12月8日(水)
【エスタード・デ・サンパウロ紙七日】アメリカから強制送還されてきたブラジル人一行六十四人が六日、グアルーリョス市のクンビッカ空港に到着した。一行は不法入国のかどで逮捕され、テキサス州の刑務所に収監されていた。通常は四カ月間の服役だがブラジル政府が外交ルートを通じて手を回し帰国が早まった。一行の話によると、まだ四百人のブラジル人服役者がおり、今回はその第一陣だという。
一獲千金を夢みて米国へ密入国を図るブラジル人は後を絶たない。彼らはコヨ―テと呼ばれる仲介業者を通じてメキシコに飛び、そこから密入国するが、これが一般的なルートとなっている。国境を過ぎると砂漠があり、ここを徒歩で突破する難関が待ち構える。
先週この砂漠で密入国者と思われるブラジル人が死体で発見されている。密入国者のほとんどは国境で国境パトロール隊に逮捕されるが、中には折角砂漠を走破してホッとした所で逮捕された不運な者もいる。一行によると、刑務所内の待遇は良く自由だったという。

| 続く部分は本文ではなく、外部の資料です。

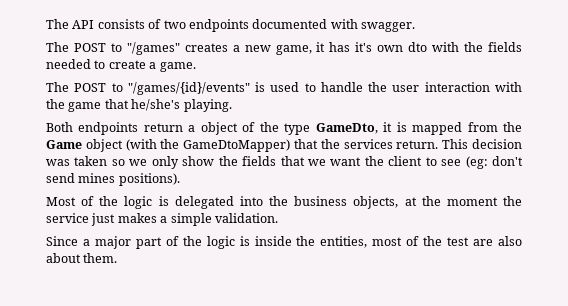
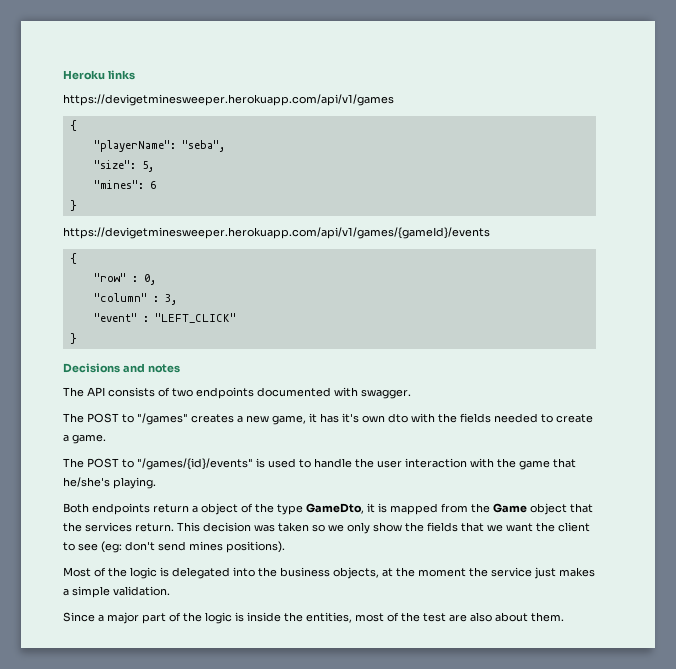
(46, 24) none -> [63,70,135,80] [63,94,394,106] [69,120,77,131] [93,140,225,152] [93,160,154,172] [93,180,156,189] [69,200,77,211] [63,227,490,239] [69,253,77,264] [93,273,156,285] [93,293,177,305] [93,313,236,323] [69,333,77,344] [63,363,180,373] Heroku links // https://devigetminesweeper.herokuapp.com/api/v1/games // { // "playerName": "seba", // "size": 5, // "mines": 6 // } // https://devigetminesweeper.herokuapp.com/api/v1/games/{gameId}/events // { // "row" : 0, // "column" : 3, // "event" : "LEFT_CLICK" // } // Decisions and notes //
[125,139,291,152] (with the GameDtoMapper) -> (567, 509) none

到着した一行のうち四十三人がミナス州出身で、一様に所持金がないため、政府が飛行機代を援助するという。一行の一人は、わずかに所持していたドルは刑務所に預けられたが、出所時は早く飛行機に乗って帰国したくて、お金を戻してもらう手続きも放棄してきたといい、現在は百三十八レアルしかないと笑っていた。いずれも就職探しを始め一から出直すという。